Could you give back every record below exactly, leaving out the pictures?

Data for the task Block Start

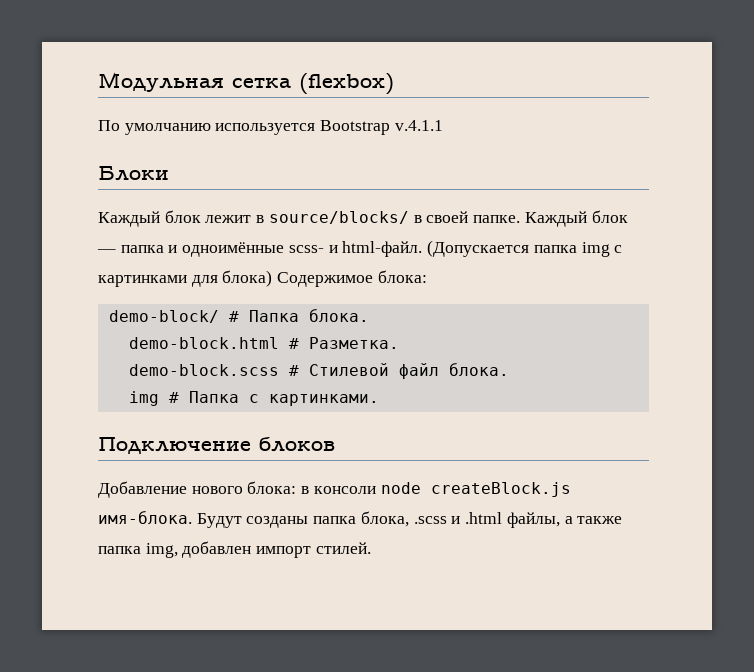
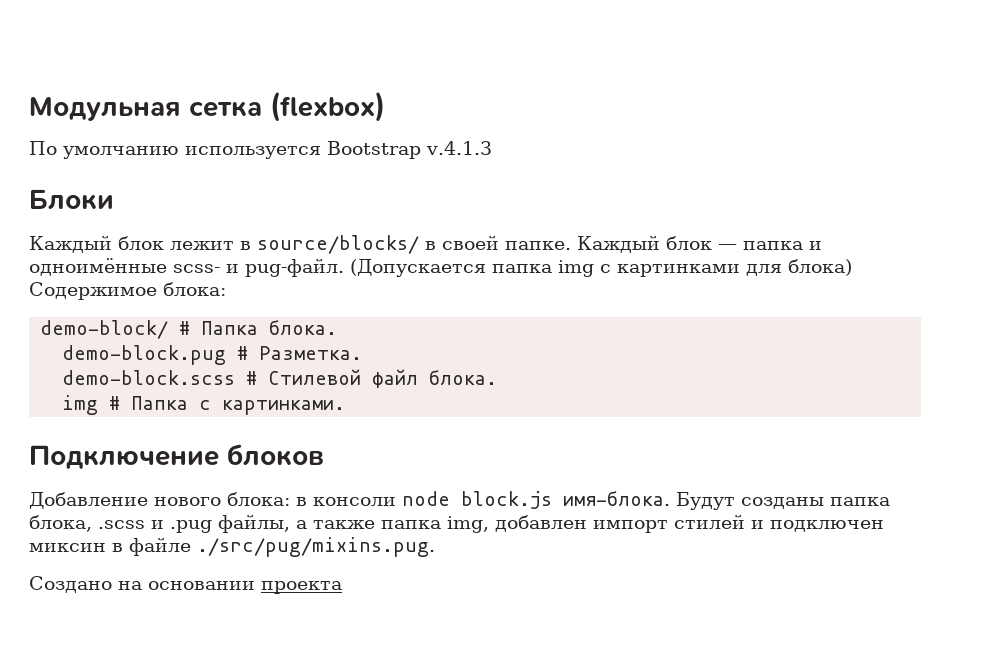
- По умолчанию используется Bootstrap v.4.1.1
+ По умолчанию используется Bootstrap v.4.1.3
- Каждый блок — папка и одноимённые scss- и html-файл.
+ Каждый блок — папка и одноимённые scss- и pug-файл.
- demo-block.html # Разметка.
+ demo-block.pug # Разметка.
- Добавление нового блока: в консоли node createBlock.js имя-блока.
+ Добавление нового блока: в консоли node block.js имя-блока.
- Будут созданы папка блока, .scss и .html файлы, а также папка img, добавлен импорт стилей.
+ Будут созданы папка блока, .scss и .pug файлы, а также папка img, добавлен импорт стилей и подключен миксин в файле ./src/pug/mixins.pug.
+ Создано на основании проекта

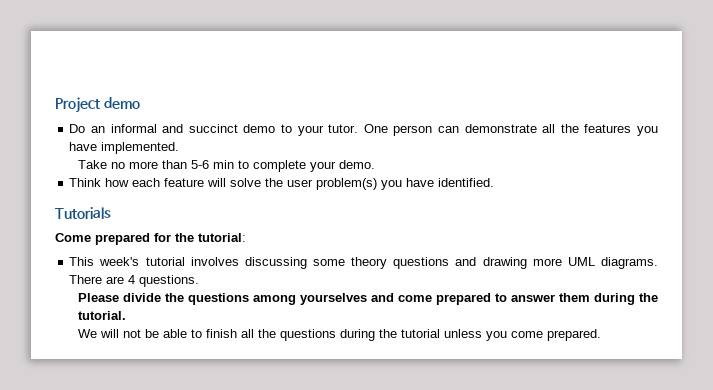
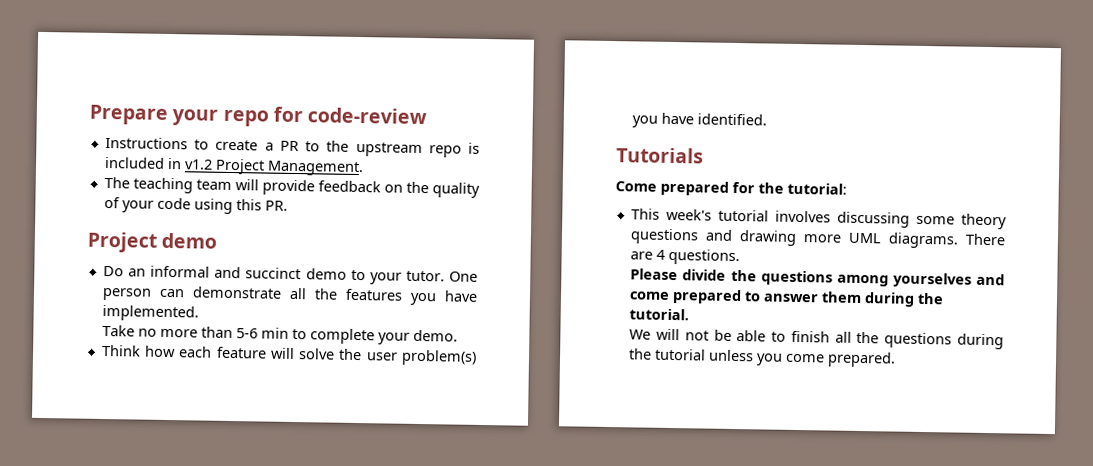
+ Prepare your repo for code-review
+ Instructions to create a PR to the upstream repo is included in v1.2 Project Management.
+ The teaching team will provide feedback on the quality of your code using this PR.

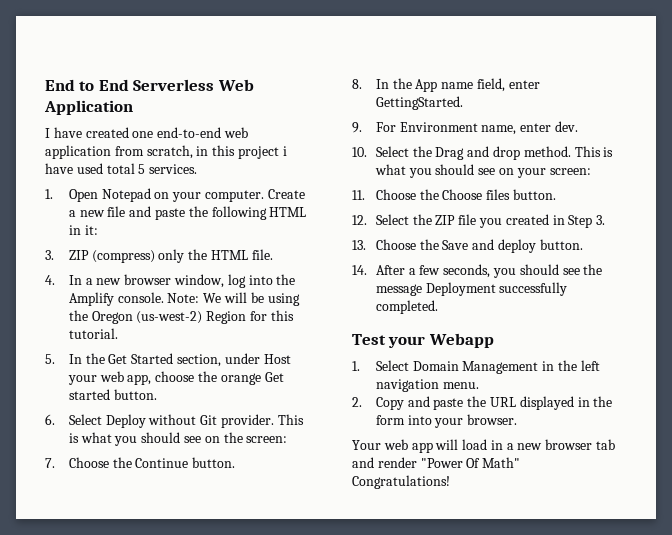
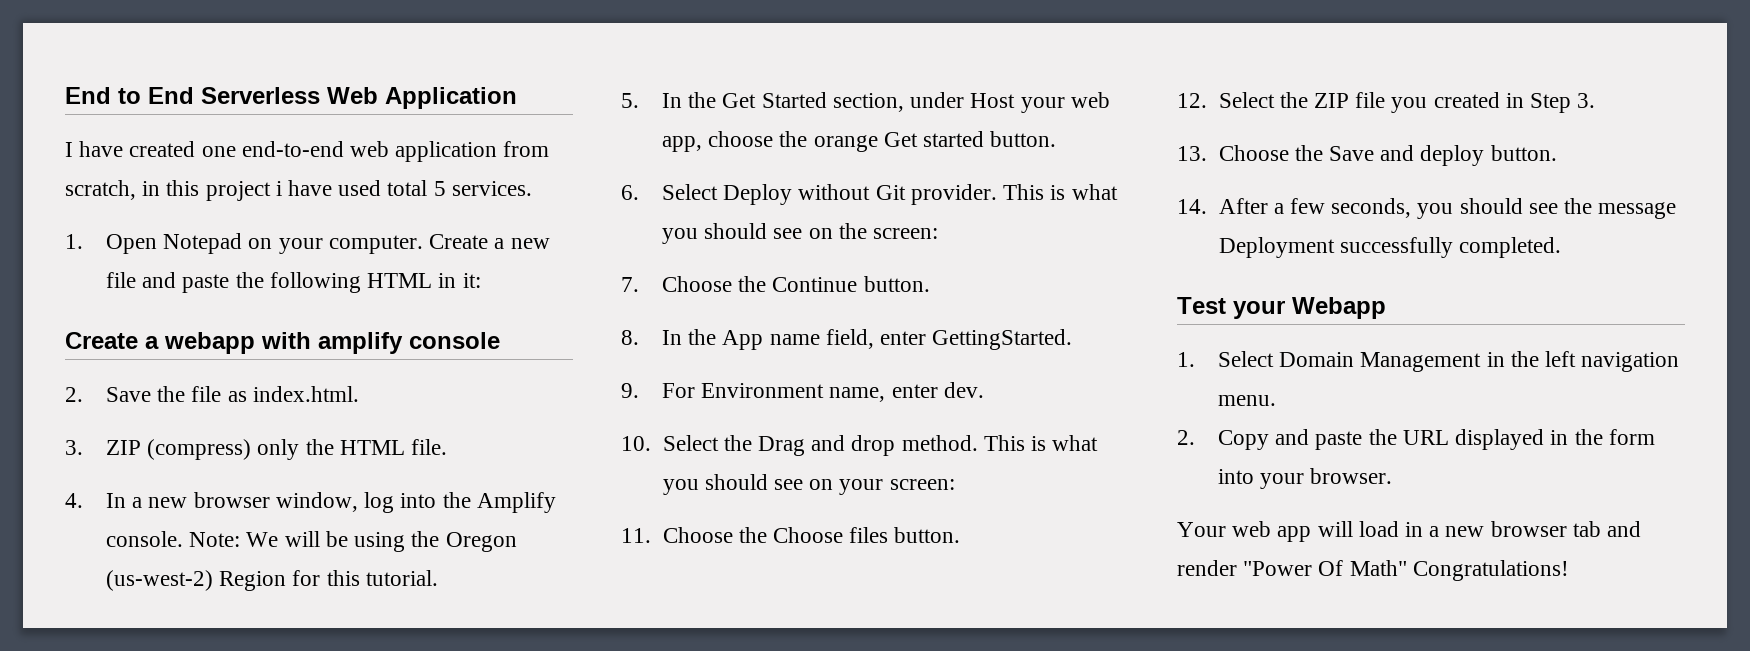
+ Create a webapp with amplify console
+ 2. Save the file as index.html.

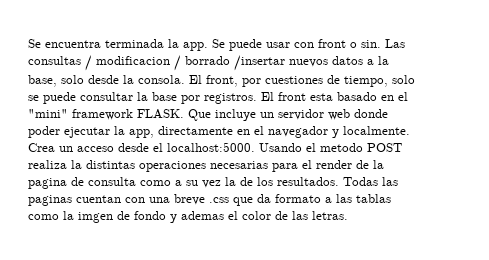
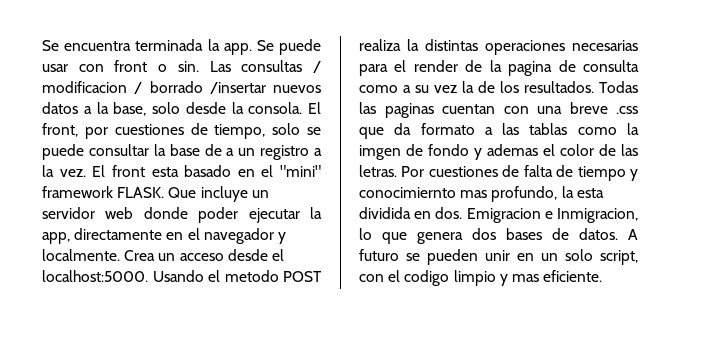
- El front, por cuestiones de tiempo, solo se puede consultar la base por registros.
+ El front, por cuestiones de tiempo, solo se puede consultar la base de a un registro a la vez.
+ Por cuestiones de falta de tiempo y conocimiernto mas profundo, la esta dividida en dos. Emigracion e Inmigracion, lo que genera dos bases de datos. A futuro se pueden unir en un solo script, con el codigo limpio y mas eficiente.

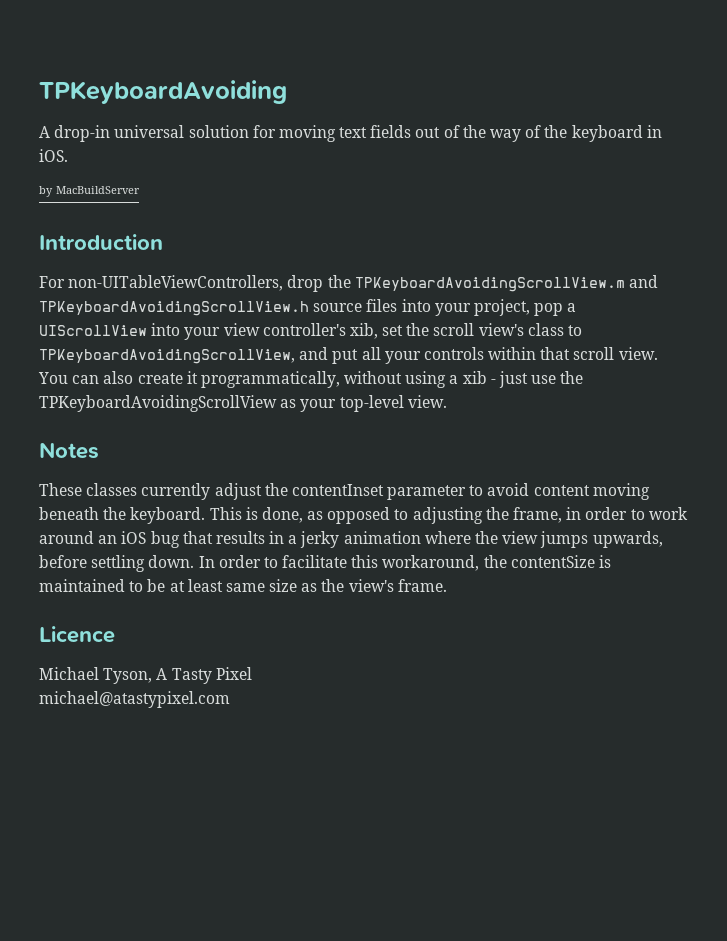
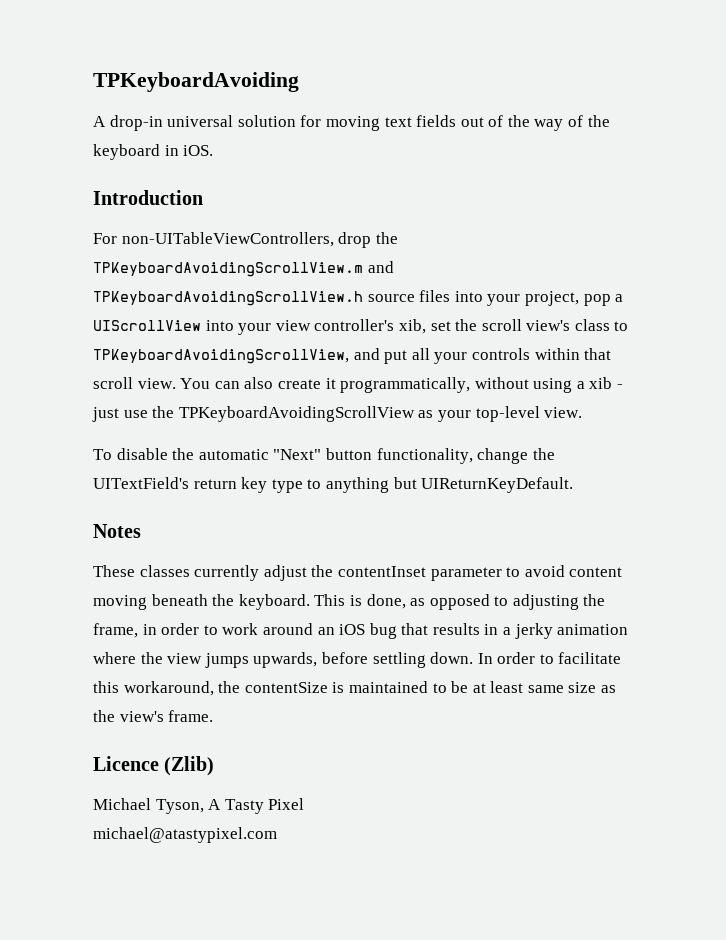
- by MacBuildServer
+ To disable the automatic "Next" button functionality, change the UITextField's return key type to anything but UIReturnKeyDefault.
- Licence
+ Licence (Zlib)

Data for the task Block End

=== Answer ===
- По умолчанию используется Bootstrap v.4.1.1
+ По умолчанию используется Bootstrap v.4.1.3
- Каждый блок — папка и одноимённые scss- и html-файл.
+ Каждый блок — папка и одноимённые scss- и pug-файл.
- demo-block.html # Разметка.
+ demo-block.pug # Разметка.
- Добавление нового блока: в консоли node createBlock.js имя-блока.
+ Добавление нового блока: в консоли node block.js имя-блока.
- Будут созданы папка блока, .scss и .html файлы, а также папка img, добавлен импорт стилей.
+ Будут созданы папка блока, .scss и .pug файлы, а также папка img, добавлен импорт стилей и подключен миксин в файле ./src/pug/mixins.pug.
+ Создано на основании проекта

+ Prepare your repo for code-review
+ Instructions to create a PR to the upstream repo is included in v1.2 Project Management.
+ The teaching team will provide feedback on the quality of your code using this PR.

+ Create a webapp with amplify console
+ 2. Save the file as index.html.

- El front, por cuestiones de tiempo, solo se puede consultar la base por registros.
+ El front, por cuestiones de tiempo, solo se puede consultar la base de a un registro a la vez.
+ Por cuestiones de falta de tiempo y conocimiernto mas profundo, la esta dividida en dos. Emigracion e Inmigracion, lo que genera dos bases de datos. A futuro se pueden unir en un solo script, con el codigo limpio y mas eficiente.

- by MacBuildServer
+ To disable the automatic "Next" button functionality, change the UITextField's return key type to anything but UIReturnKeyDefault.
- Licence
+ Licence (Zlib)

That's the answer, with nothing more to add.